***** SOURCE DATA

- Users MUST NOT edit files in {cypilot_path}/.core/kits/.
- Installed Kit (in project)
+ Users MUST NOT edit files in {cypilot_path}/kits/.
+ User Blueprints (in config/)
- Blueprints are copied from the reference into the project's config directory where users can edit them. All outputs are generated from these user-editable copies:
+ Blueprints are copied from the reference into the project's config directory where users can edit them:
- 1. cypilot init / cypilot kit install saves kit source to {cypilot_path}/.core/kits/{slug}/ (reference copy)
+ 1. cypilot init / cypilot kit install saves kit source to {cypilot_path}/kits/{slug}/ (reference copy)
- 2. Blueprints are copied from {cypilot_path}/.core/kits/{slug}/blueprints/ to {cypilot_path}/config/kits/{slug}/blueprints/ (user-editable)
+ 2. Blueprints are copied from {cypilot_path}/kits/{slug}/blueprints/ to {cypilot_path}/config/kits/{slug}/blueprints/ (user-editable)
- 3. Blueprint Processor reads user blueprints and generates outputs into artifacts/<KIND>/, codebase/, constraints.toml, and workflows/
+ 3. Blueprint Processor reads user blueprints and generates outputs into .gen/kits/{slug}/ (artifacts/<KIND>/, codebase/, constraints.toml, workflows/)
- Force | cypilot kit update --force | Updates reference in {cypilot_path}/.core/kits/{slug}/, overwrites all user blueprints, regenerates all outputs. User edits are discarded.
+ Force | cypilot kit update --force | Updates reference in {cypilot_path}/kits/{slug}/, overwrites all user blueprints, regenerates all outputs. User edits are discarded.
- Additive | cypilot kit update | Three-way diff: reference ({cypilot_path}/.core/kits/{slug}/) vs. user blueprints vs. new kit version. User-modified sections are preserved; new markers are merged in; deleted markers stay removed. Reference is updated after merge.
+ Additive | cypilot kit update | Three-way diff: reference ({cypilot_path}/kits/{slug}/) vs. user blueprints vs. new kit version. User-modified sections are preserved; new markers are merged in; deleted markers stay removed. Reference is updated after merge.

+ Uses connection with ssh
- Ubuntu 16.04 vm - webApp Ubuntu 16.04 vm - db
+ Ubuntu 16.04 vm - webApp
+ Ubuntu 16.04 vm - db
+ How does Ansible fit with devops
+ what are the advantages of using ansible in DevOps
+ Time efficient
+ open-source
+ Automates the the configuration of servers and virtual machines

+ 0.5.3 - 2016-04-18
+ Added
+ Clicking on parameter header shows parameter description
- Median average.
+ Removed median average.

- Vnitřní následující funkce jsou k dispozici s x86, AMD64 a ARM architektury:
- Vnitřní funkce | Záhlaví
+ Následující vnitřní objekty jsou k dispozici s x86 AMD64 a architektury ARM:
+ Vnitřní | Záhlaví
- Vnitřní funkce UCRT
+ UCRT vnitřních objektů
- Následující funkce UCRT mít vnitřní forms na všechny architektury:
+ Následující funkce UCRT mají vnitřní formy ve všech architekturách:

**********

▸ **WHAT THIS TASK INVOLVES**
Each entry shown above is to be duplicated exactly.

▸ **RESPONSE FOR THIS EXERCISE**
- Users MUST NOT edit files in {cypilot_path}/.core/kits/.
- Installed Kit (in project)
+ Users MUST NOT edit files in {cypilot_path}/kits/.
+ User Blueprints (in config/)
- Blueprints are copied from the reference into the project's config directory where users can edit them. All outputs are generated from these user-editable copies:
+ Blueprints are copied from the reference into the project's config directory where users can edit them:
- 1. cypilot init / cypilot kit install saves kit source to {cypilot_path}/.core/kits/{slug}/ (reference copy)
+ 1. cypilot init / cypilot kit install saves kit source to {cypilot_path}/kits/{slug}/ (reference copy)
- 2. Blueprints are copied from {cypilot_path}/.core/kits/{slug}/blueprints/ to {cypilot_path}/config/kits/{slug}/blueprints/ (user-editable)
+ 2. Blueprints are copied from {cypilot_path}/kits/{slug}/blueprints/ to {cypilot_path}/config/kits/{slug}/blueprints/ (user-editable)
- 3. Blueprint Processor reads user blueprints and generates outputs into artifacts/<KIND>/, codebase/, constraints.toml, and workflows/
+ 3. Blueprint Processor reads user blueprints and generates outputs into .gen/kits/{slug}/ (artifacts/<KIND>/, codebase/, constraints.toml, workflows/)
- Force | cypilot kit update --force | Updates reference in {cypilot_path}/.core/kits/{slug}/, overwrites all user blueprints, regenerates all outputs. User edits are discarded.
+ Force | cypilot kit update --force | Updates reference in {cypilot_path}/kits/{slug}/, overwrites all user blueprints, regenerates all outputs. User edits are discarded.
- Additive | cypilot kit update | Three-way diff: reference ({cypilot_path}/.core/kits/{slug}/) vs. user blueprints vs. new kit version. User-modified sections are preserved; new markers are merged in; deleted markers stay removed. Reference is updated after merge.
+ Additive | cypilot kit update | Three-way diff: reference ({cypilot_path}/kits/{slug}/) vs. user blueprints vs. new kit version. User-modified sections are preserved; new markers are merged in; deleted markers stay removed. Reference is updated after merge.

+ Uses connection with ssh
- Ubuntu 16.04 vm - webApp Ubuntu 16.04 vm - db
+ Ubuntu 16.04 vm - webApp
+ Ubuntu 16.04 vm - db
+ How does Ansible fit with devops
+ what are the advantages of using ansible in DevOps
+ Time efficient
+ open-source
+ Automates the the configuration of servers and virtual machines

+ 0.5.3 - 2016-04-18
+ Added
+ Clicking on parameter header shows parameter description
- Median average.
+ Removed median average.

- Vnitřní následující funkce jsou k dispozici s x86, AMD64 a ARM architektury:
- Vnitřní funkce | Záhlaví
+ Následující vnitřní objekty jsou k dispozici s x86 AMD64 a architektury ARM:
+ Vnitřní | Záhlaví
- Vnitřní funkce UCRT
+ UCRT vnitřních objektů
- Následující funkce UCRT mít vnitřní forms na všechny architektury:
+ Následující funkce UCRT mají vnitřní formy ve všech architekturách:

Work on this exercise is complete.